Could you filter the records below and keep only the lines with the word "color"?

####

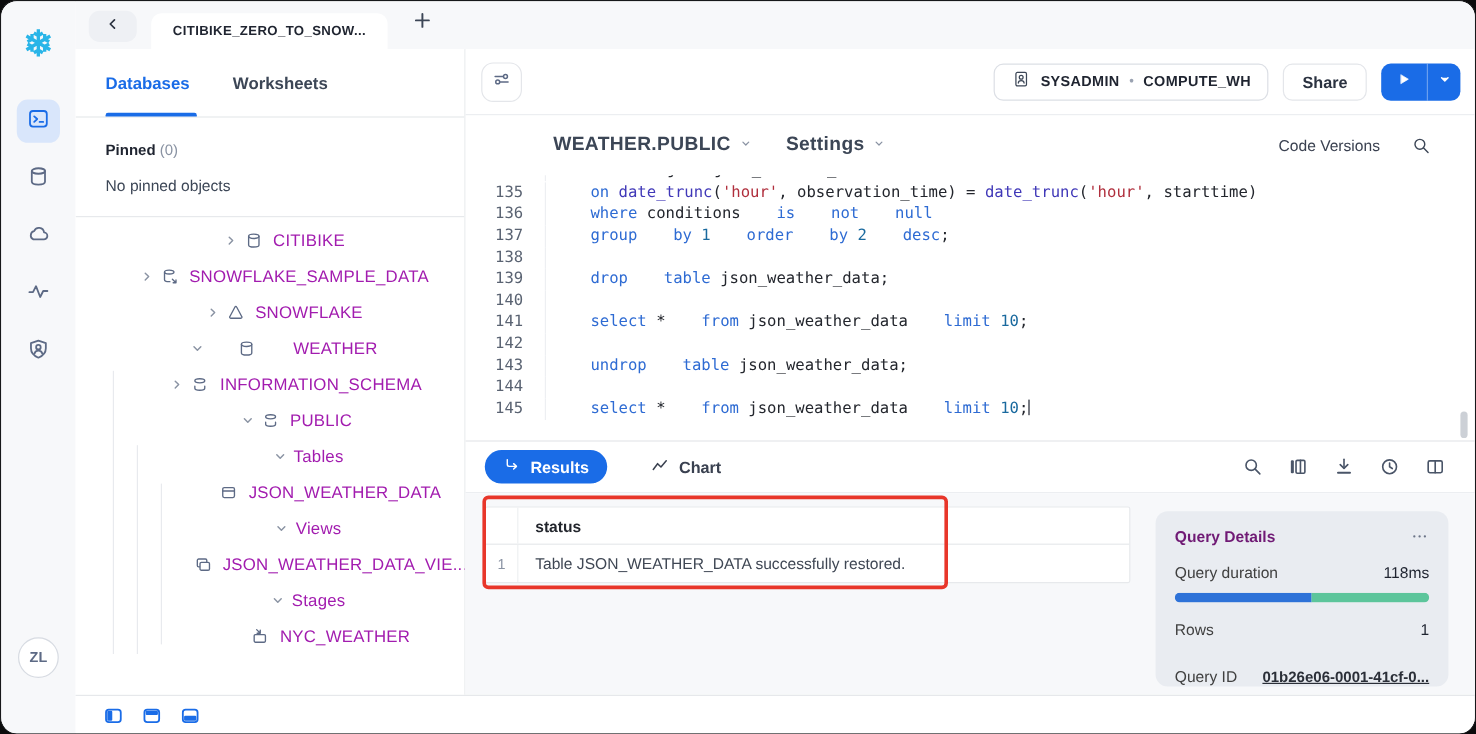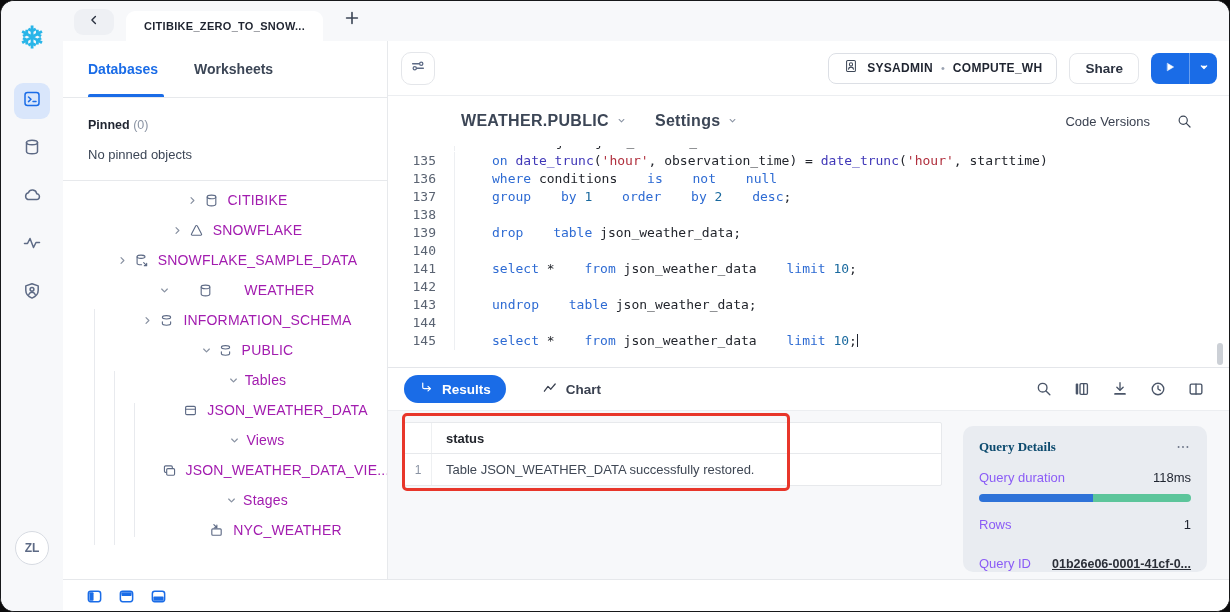--- a/index.html
+++ b/index.html
@@ -218,25 +218,25 @@
           </span>
           <span class="ticon">
             <svg width="15" height="15" viewBox="0 0 16 16">
-              <path d="M8 2.6c.3 0 .6.15.75.45l4.6 8.6a.9.9 0 0 1-.8 1.35H3.45a.9.9 0 0 1-.8-1.35l4.6-8.6A.85.85 0 0 1 8 2.6Z"></path>
-            </svg>
-          </span>
-          <span class="tlabel">SNOWFLAKE</span>
-        </div>
-        <div class="tree-item" style="padding-left: 23px;">
-          <span class="tchev">
-            <svg width="13" height="13" viewBox="0 0 16 16">
-              <path d="M6.2 4.5L9.7 8l-3.5 3.5"></path>
-            </svg>
-          </span>
-          <span class="ticon">
-            <svg width="15" height="15" viewBox="0 0 16 16">
               <ellipse cx="7.5" cy="4" rx="4.2" ry="1.7"></ellipse>
               <path d="M3.3 4v6.8c0 .9 1.9 1.7 4.2 1.7h.6"></path>
               <path d="M10.3 10.3l3.2 3.2M13.5 11v2.5H11"></path>
             </svg>
           </span>
           <span class="tlabel">SNOWFLAKE_SAMPLE_DATA</span>
+        </div>
+        <div class="tree-item" style="padding-left: 23px;">
+          <span class="tchev">
+            <svg width="13" height="13" viewBox="0 0 16 16">
+              <path d="M6.2 4.5L9.7 8l-3.5 3.5"></path>
+            </svg>
+          </span>
+          <span class="ticon">
+            <svg width="15" height="15" viewBox="0 0 16 16">
+              <path d="M8 2.6c.3 0 .6.15.75.45l4.6 8.6a.9.9 0 0 1-.8 1.35H3.45a.9.9 0 0 1-.8-1.35l4.6-8.6A.85.85 0 0 1 8 2.6Z"></path>
+            </svg>
+          </span>
+          <span class="tlabel">SNOWFLAKE</span>
         </div>
         <div class="tree-item" style="padding-left: 23px; gap: 22px;">
           <span class="tchev">

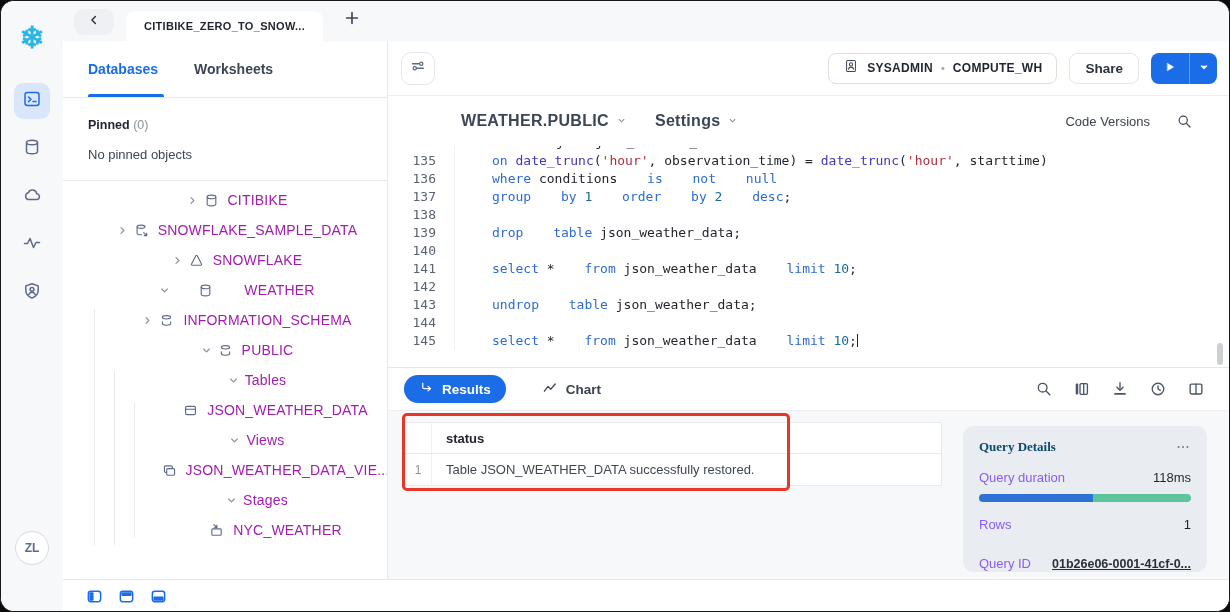--- a/index.html
+++ b/index.html
@@ -109,7 +109,7 @@
 
   .qcard{position:absolute;left:575px;top:15px;width:244px;height:146px;background:#e9ecf1;border-radius:10px;padding:13px 16px;}
   .qcard-head{display:flex;align-items:center;}
-  .qcard-title{font-size:13px;font-weight:bold;color:#0c4a6e;font-family:Liberation Serif, serif;}
+  .qcard-title{font-size:13px;font-weight:bold;color:#701a75;}
   .qcard-dots{margin-left:auto;}
   .qrow{display:flex;align-items:center;margin-top:15px;font-size:13px;}
   .qlabel{color:#8b5cf6;}

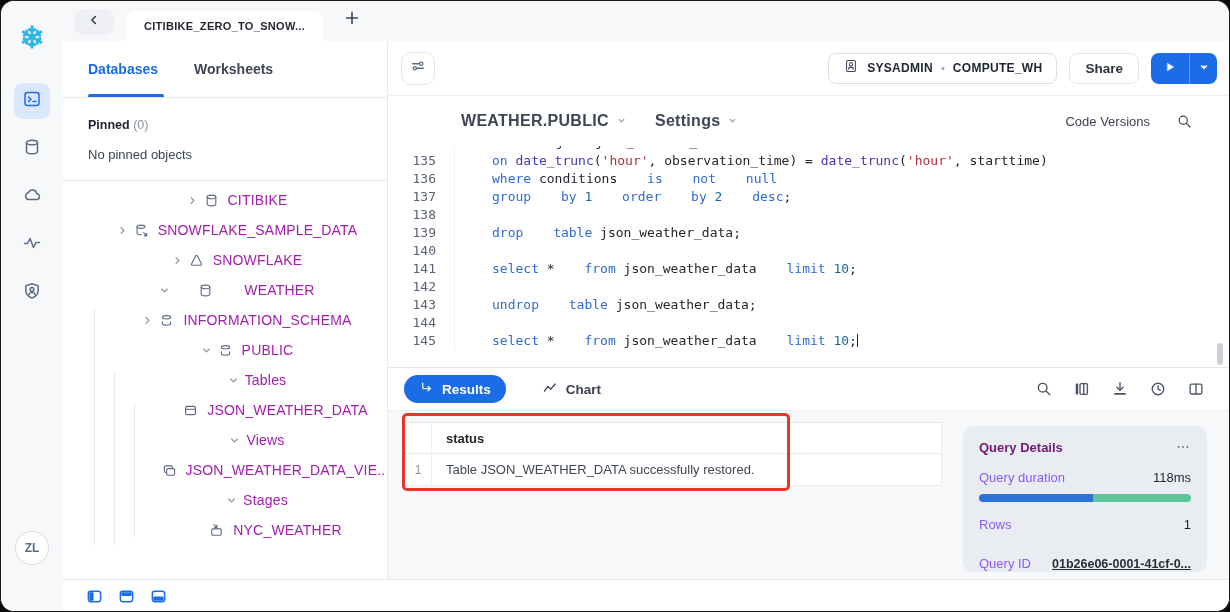--- a/index.html
+++ b/index.html
@@ -112,7 +112,7 @@
   .qcard-title{font-size:13px;font-weight:bold;color:#701a75;}
   .qcard-dots{margin-left:auto;}
   .qrow{display:flex;align-items:center;margin-top:15px;font-size:13px;}
-  .qlabel{color:#8b5cf6;}
+  .qlabel{color:#404040;}
   .qvalue{margin-left:auto;color:#1f2430;}
   .qbar{display:flex;height:8px;border-radius:4px;overflow:hidden;margin-top:9px;}
   .qbar-blue{width:54%;background:#2e72d8;}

####

*WRITTEN SOLUTION*.
-  .qcard-title{font-size:13px;font-weight:bold;color:#0c4a6e;font-family:Liberation Serif, serif;}
+  .qcard-title{font-size:13px;font-weight:bold;color:#701a75;}
   .qlabel{color:#8b5cf6;}
   .qcard-title{font-size:13px;font-weight:bold;color:#701a75;}
-  .qlabel{color:#8b5cf6;}
+  .qlabel{color:#404040;}
   .qvalue{margin-left:auto;color:#1f2430;}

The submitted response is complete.